= What you will do =
From the line with "font-size: 20px ->" to the line with "text: Hostingserver ->", output every line below exactly, both ends included. Skip the pictures.
BEGIN Data supplied
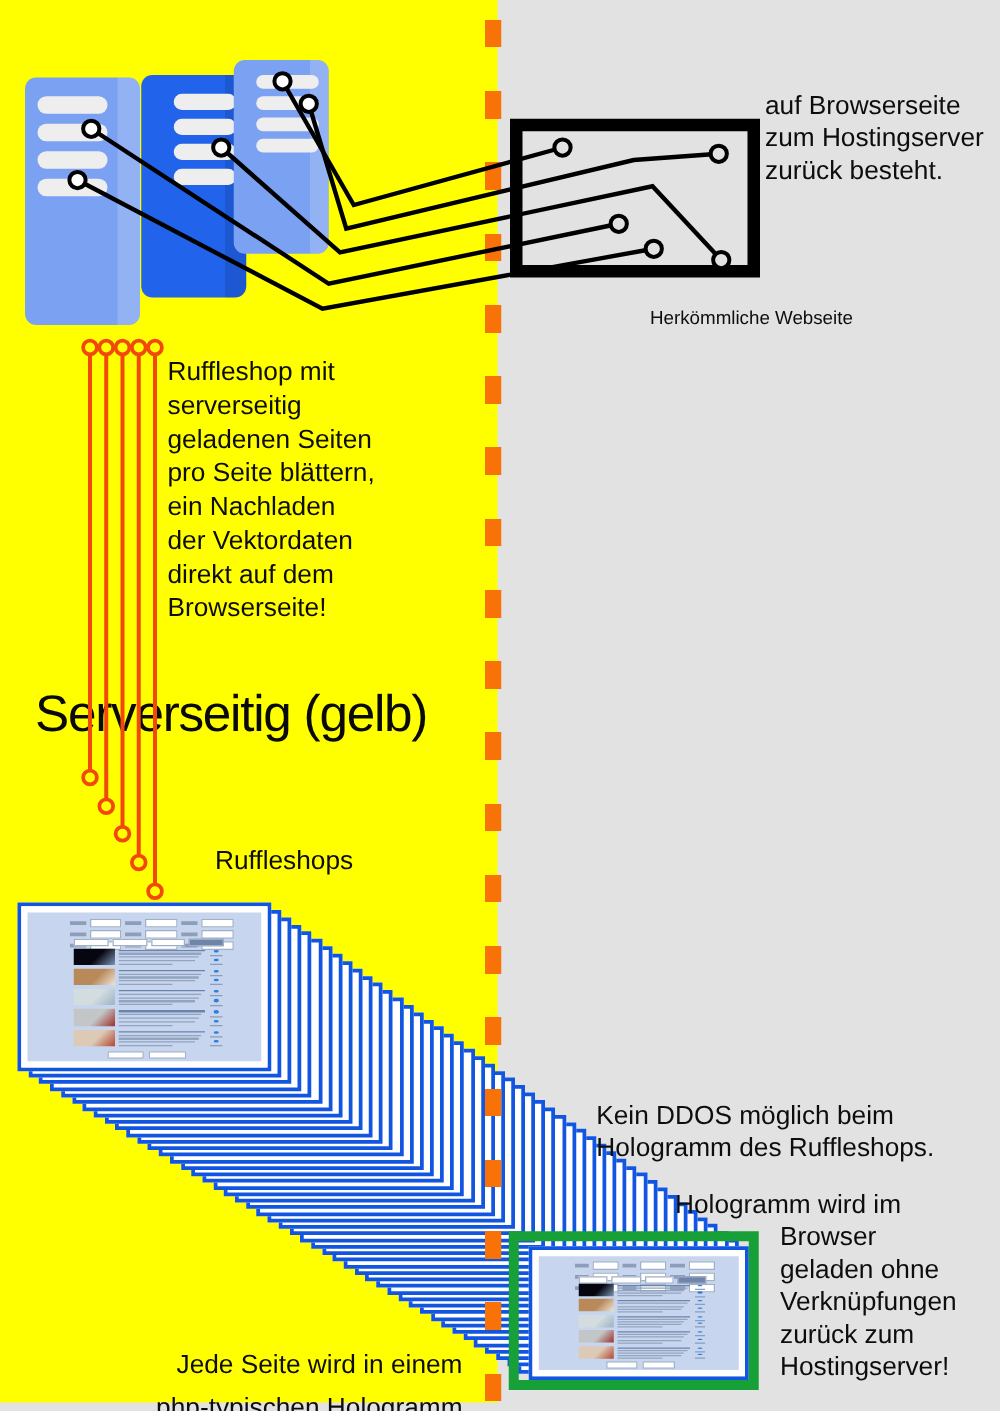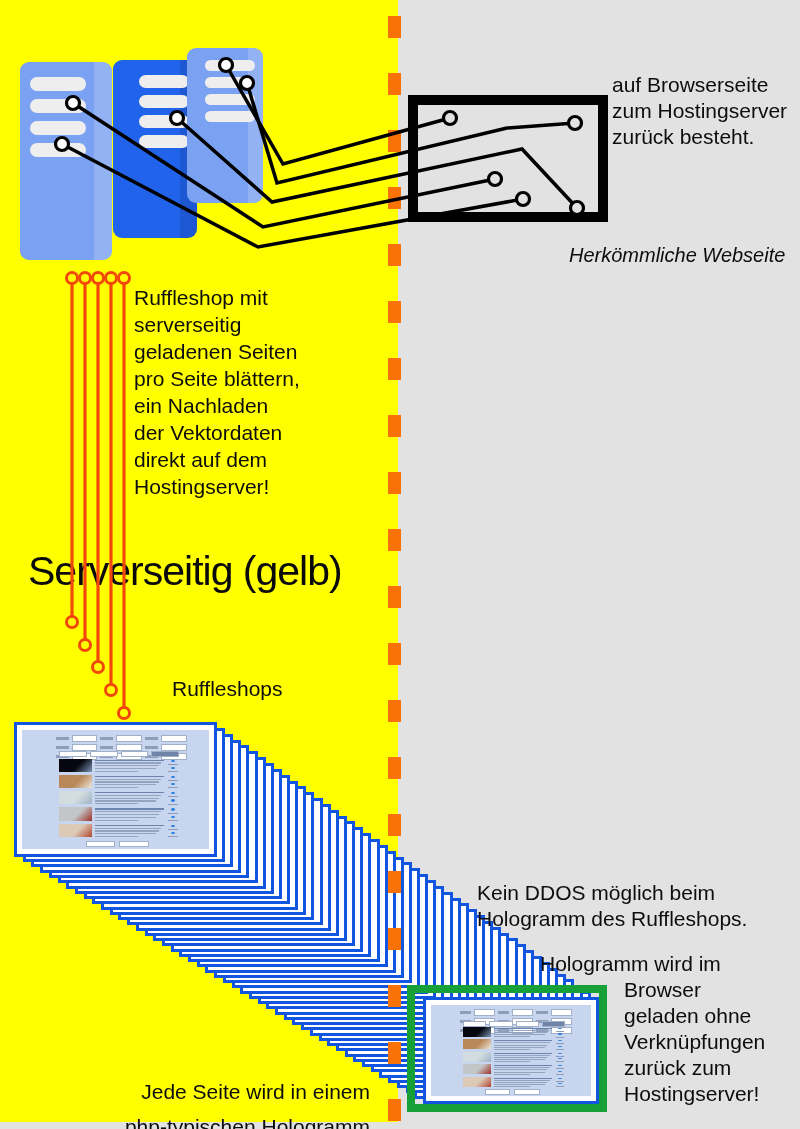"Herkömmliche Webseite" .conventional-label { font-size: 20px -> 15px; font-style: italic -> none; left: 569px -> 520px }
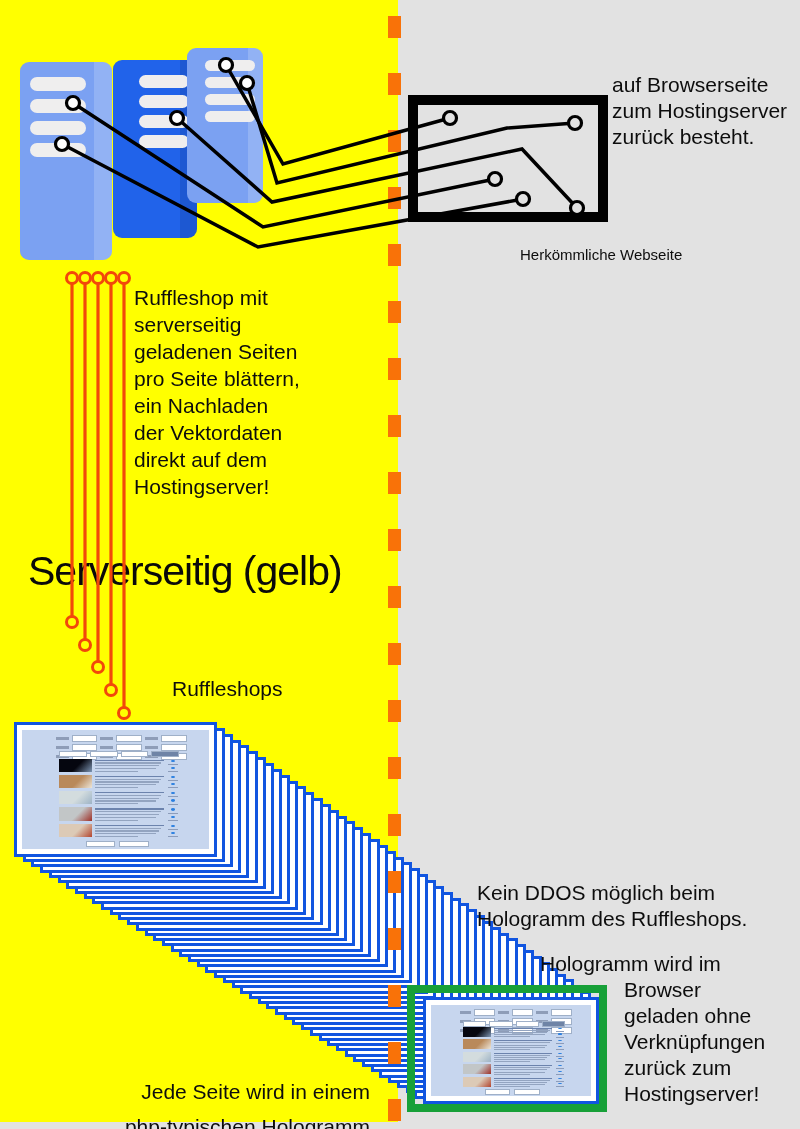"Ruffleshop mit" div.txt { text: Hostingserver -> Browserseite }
END Data supplied
BEGIN Data supplied
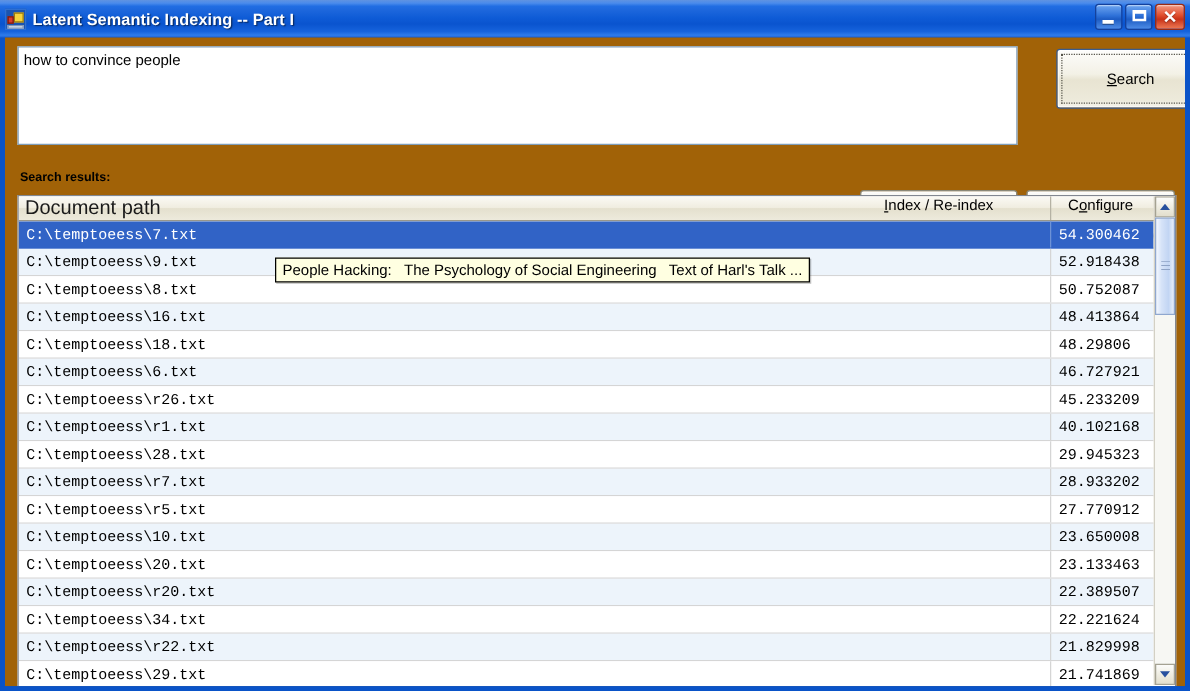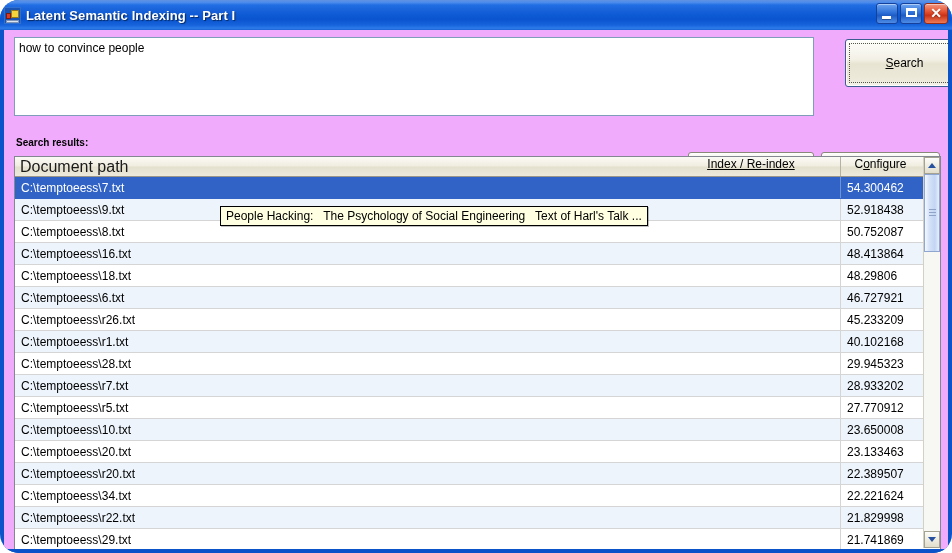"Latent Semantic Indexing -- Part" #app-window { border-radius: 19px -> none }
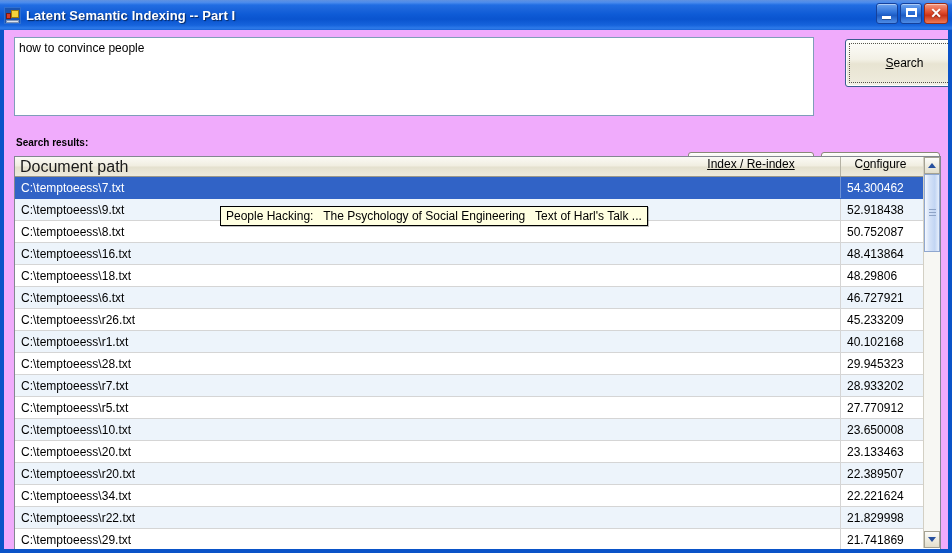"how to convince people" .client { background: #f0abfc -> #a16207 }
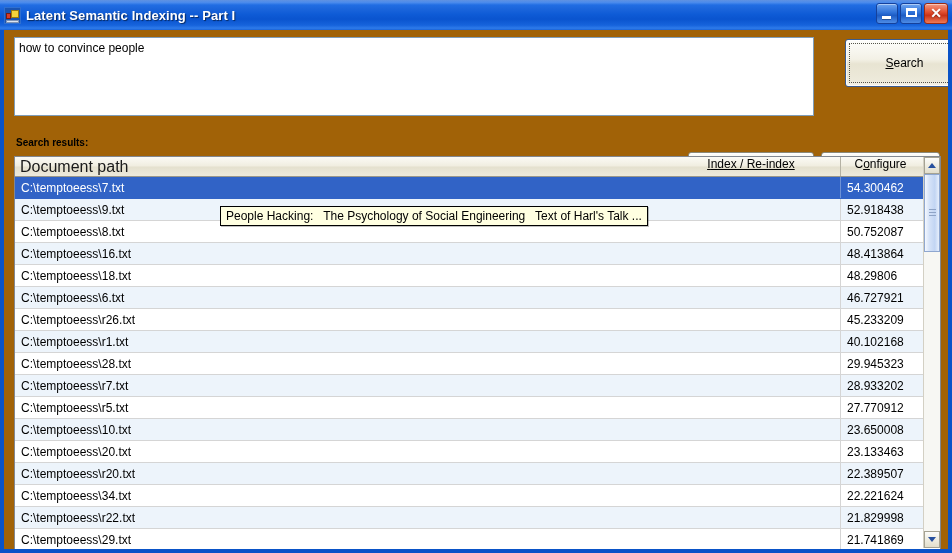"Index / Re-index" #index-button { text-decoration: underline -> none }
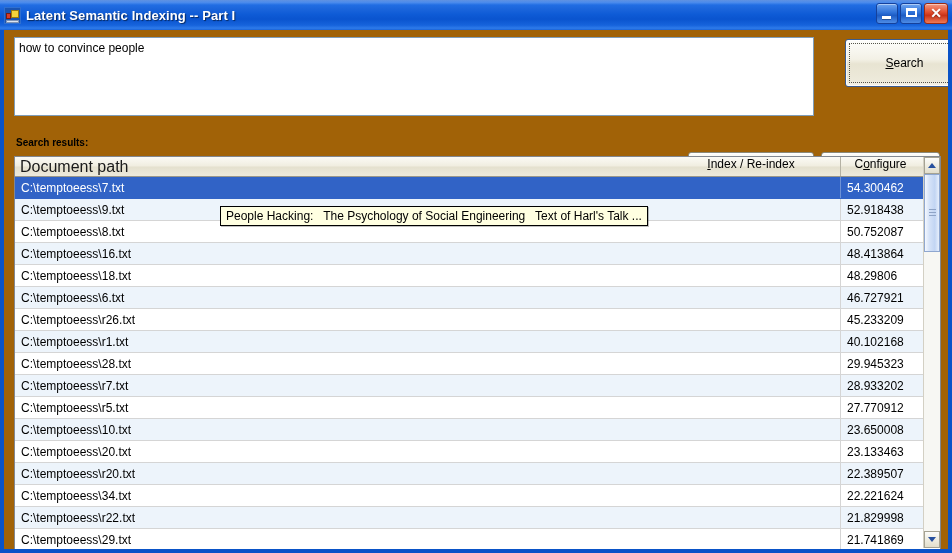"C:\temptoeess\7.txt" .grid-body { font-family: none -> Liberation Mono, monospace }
END Data supplied
= Result =
"Herkömmliche Webseite" .conventional-label { font-size: 20px -> 15px; font-style: italic -> none; left: 569px -> 520px }
"Ruffleshop mit" div.txt { text: Hostingserver -> Browserseite }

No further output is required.